Uncle Nels raised his index finger accompanied by a very sympathetic furrowed brow - a momentous hush captured the room as he reached into his briefcase and took out the Official Automobile Blue Book of 1918. The travel guide listed places to stay and refuel all along the way, and he’d already prepared an itinerary through Marin, Sonoma, and Mendocino Counties.

He said he’d paid $2,750.00 for a reliable, first-rate automobile. He had already motored all of the tours in the Bay Area in his 1909 Hupmobile Roadster, and he wanted to go places he’d never been before and say hello to people he hadn’t yet met.

“The folks up north don’t worry as much about the flu. They aren’t crowded together so they’re not breathing each other’s air. You gotta be smart and you gotta play it safe, but you can’t sit out the whole game, Beth.”

He said the trip would be a safe, energizing holiday and a fun-filled adventure. It would get Mama out of the house and away from her imagined fears, her guilt for unfulfilled responsibilities, and tortured memories “…which are just as dangerous to the body and mind as the goddamned flu is. Come with me, Beth. We'll start one week from tomorrow.” His pale blue eyes were comforting, reassuring, and persuasive. His mustache suggested authority.

As a final point, he said the trip would serve the practical purpose of delivering our grown puppy, Dinah, to a shirttail relative’s dairy ranch near Tomales. “You can’t keep a Border Collie cooped up in the city. Dinah needs to be in the country, doing what she was born to do, herding cows and sheep, or she’ll be unhappy.”

 Dinah, hearing her name, scrambled off the rug in the foyer and stood between the table and the sink; one eye blue, and the other one brown - both of them focused on Mama, The Superintendent of Table Scraps. 
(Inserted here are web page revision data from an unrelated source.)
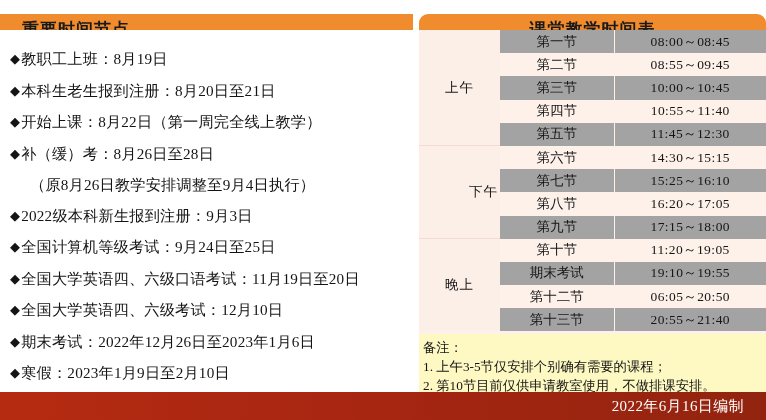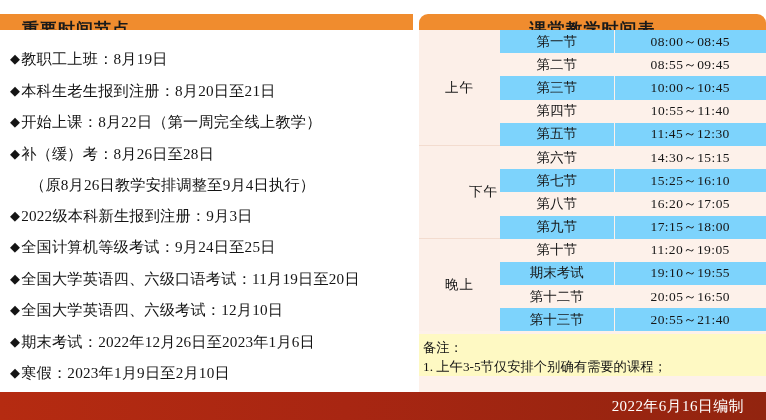"第一节" .row-a .cell { background: #7dd3fc -> #a3a3a3 }
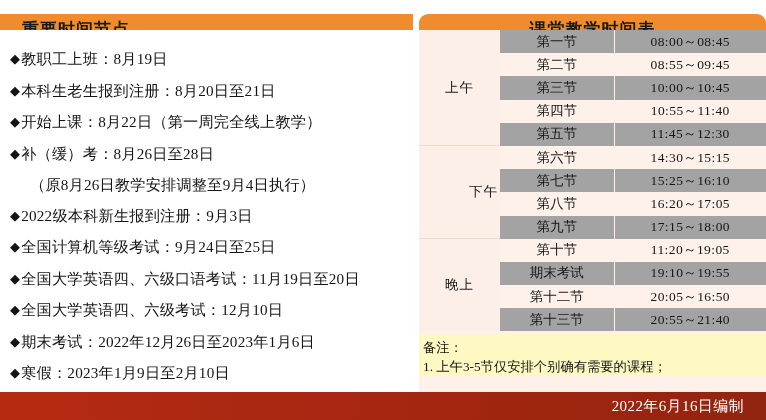"20:05～16:50" td.cell { text: 20:05～16:50 -> 06:05～20:50 }
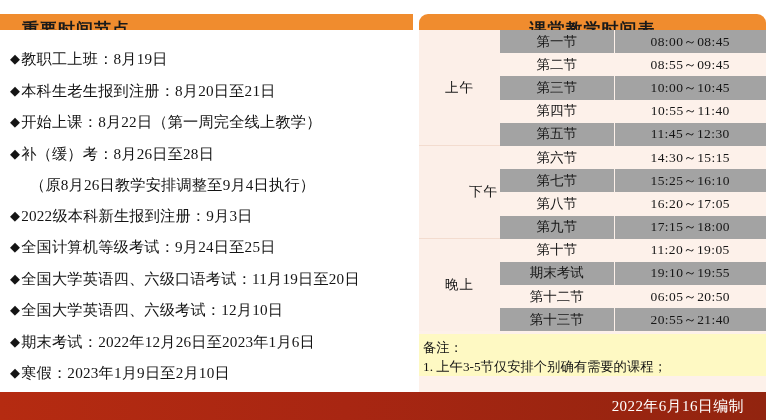"2. 第10节目前仅供申请教室使用，不做排课安排。" div.note-line { html: none -> <div>2. 第10节目前仅供申请教室使用，不做排课安排。</div> }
As she raised her ears, tilted her head back and forth, raised her eyebrows, flopped her big tongue, and wagged her tail Uncle Nels said, “See Beth? She’s asking you not to stand in the way of her career opportunity of a lifetime.” Me and Nels laughed as Dinah bounded toward me for a pet.

Mama wiped her eyes smearing salty dampness across her reddened cheeks. Then, she extended both of her moistened hands toward Uncle Nels. He stepped forward and enfolded her in his strong arms. She buried her face in his chest. They hugged and swayed and hugged some more. I could hear Mama sobbing until she pushed him away at arm's length revealing his now soggy and snotty Stratford Style Van Cleef and Arpels shirt front.

If I close my eyes and concentrate I can hear Mama snorting up two full nostrilsful and squeaking, "Did you say one week from tomorrow? Let’s go, Little Brother.”

My mom, my dog, my Uncle Nels, a 1918 Packard, Twin Six, I-25, Salon Phaeton, convertible, and the open road - what more could a disheartened ten-year-old boy hope for?